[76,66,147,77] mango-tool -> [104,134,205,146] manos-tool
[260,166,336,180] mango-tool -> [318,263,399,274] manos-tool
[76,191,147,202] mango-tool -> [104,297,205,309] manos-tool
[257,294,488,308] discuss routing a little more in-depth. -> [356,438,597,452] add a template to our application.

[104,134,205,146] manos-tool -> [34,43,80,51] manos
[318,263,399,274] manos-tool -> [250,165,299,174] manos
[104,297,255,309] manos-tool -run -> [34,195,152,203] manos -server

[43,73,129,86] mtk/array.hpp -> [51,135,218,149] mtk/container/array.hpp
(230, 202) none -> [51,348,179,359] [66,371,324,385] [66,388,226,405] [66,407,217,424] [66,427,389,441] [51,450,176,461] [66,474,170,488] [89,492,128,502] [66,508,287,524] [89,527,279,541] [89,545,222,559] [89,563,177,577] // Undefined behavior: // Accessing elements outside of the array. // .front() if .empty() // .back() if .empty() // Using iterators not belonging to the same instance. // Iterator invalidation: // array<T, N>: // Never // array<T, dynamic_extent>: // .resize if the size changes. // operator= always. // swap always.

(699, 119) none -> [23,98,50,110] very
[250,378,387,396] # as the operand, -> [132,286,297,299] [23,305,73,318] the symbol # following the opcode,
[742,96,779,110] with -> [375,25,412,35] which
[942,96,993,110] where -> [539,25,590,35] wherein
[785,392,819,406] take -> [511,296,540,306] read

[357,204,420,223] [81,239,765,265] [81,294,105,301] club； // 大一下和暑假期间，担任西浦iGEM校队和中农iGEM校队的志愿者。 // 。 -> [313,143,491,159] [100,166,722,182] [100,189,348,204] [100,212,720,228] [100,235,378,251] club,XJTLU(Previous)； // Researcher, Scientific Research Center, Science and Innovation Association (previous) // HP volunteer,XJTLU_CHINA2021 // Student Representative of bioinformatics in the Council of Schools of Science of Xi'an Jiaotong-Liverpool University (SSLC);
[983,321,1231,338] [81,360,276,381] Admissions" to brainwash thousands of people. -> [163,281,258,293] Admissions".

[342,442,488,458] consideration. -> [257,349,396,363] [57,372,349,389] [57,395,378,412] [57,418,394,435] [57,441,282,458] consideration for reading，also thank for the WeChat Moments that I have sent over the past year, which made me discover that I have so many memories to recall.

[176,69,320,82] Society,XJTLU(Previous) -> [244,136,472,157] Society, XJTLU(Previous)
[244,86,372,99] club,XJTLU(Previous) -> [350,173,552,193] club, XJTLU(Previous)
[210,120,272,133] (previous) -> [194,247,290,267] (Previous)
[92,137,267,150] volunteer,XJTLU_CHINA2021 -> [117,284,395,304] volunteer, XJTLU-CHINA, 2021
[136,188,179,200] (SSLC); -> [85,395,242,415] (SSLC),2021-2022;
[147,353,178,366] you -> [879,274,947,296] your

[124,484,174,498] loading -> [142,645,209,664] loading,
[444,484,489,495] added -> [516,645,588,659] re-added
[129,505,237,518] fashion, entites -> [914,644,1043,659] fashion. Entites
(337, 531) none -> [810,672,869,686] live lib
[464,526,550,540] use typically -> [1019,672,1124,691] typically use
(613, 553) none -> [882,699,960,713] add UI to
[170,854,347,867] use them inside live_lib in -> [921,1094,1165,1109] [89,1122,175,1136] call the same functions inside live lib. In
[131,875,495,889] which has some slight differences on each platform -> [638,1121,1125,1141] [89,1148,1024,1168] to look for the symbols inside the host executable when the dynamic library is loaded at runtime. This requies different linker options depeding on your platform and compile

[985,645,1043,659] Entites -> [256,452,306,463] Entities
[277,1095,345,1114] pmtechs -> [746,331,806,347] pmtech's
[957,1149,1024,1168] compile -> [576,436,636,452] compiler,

____

▸ What you will do
With no additions or omissions, transcribe every record.

▸ Task answer
[76,66,147,77] mango-tool -> [104,134,205,146] manos-tool
[260,166,336,180] mango-tool -> [318,263,399,274] manos-tool
[76,191,147,202] mango-tool -> [104,297,205,309] manos-tool
[257,294,488,308] discuss routing a little more in-depth. -> [356,438,597,452] add a template to our application.

[104,134,205,146] manos-tool -> [34,43,80,51] manos
[318,263,399,274] manos-tool -> [250,165,299,174] manos
[104,297,255,309] manos-tool -run -> [34,195,152,203] manos -server

[43,73,129,86] mtk/array.hpp -> [51,135,218,149] mtk/container/array.hpp
(230, 202) none -> [51,348,179,359] [66,371,324,385] [66,388,226,405] [66,407,217,424] [66,427,389,441] [51,450,176,461] [66,474,170,488] [89,492,128,502] [66,508,287,524] [89,527,279,541] [89,545,222,559] [89,563,177,577] // Undefined behavior: // Accessing elements outside of the array. // .front() if .empty() // .back() if .empty() // Using iterators not belonging to the same instance. // Iterator invalidation: // array<T, N>: // Never // array<T, dynamic_extent>: // .resize if the size changes. // operator= always. // swap always.

(699, 119) none -> [23,98,50,110] very
[250,378,387,396] # as the operand, -> [132,286,297,299] [23,305,73,318] the symbol # following the opcode,
[742,96,779,110] with -> [375,25,412,35] which
[942,96,993,110] where -> [539,25,590,35] wherein
[785,392,819,406] take -> [511,296,540,306] read

[357,204,420,223] [81,239,765,265] [81,294,105,301] club； // 大一下和暑假期间，担任西浦iGEM校队和中农iGEM校队的志愿者。 // 。 -> [313,143,491,159] [100,166,722,182] [100,189,348,204] [100,212,720,228] [100,235,378,251] club,XJTLU(Previous)； // Researcher, Scientific Research Center, Science and Innovation Association (previous) // HP volunteer,XJTLU_CHINA2021 // Student Representative of bioinformatics in the Council of Schools of Science of Xi'an Jiaotong-Liverpool University (SSLC);
[983,321,1231,338] [81,360,276,381] Admissions" to brainwash thousands of people. -> [163,281,258,293] Admissions".

[342,442,488,458] consideration. -> [257,349,396,363] [57,372,349,389] [57,395,378,412] [57,418,394,435] [57,441,282,458] consideration for reading，also thank for the WeChat Moments that I have sent over the past year, which made me discover that I have so many memories to recall.

[176,69,320,82] Society,XJTLU(Previous) -> [244,136,472,157] Society, XJTLU(Previous)
[244,86,372,99] club,XJTLU(Previous) -> [350,173,552,193] club, XJTLU(Previous)
[210,120,272,133] (previous) -> [194,247,290,267] (Previous)
[92,137,267,150] volunteer,XJTLU_CHINA2021 -> [117,284,395,304] volunteer, XJTLU-CHINA, 2021
[136,188,179,200] (SSLC); -> [85,395,242,415] (SSLC),2021-2022;
[147,353,178,366] you -> [879,274,947,296] your

[124,484,174,498] loading -> [142,645,209,664] loading,
[444,484,489,495] added -> [516,645,588,659] re-added
[129,505,237,518] fashion, entites -> [914,644,1043,659] fashion. Entites
(337, 531) none -> [810,672,869,686] live lib
[464,526,550,540] use typically -> [1019,672,1124,691] typically use
(613, 553) none -> [882,699,960,713] add UI to
[170,854,347,867] use them inside live_lib in -> [921,1094,1165,1109] [89,1122,175,1136] call the same functions inside live lib. In
[131,875,495,889] which has some slight differences on each platform -> [638,1121,1125,1141] [89,1148,1024,1168] to look for the symbols inside the host executable when the dynamic library is loaded at runtime. This requies different linker options depeding on your platform and compile

[985,645,1043,659] Entites -> [256,452,306,463] Entities
[277,1095,345,1114] pmtechs -> [746,331,806,347] pmtech's
[957,1149,1024,1168] compile -> [576,436,636,452] compiler,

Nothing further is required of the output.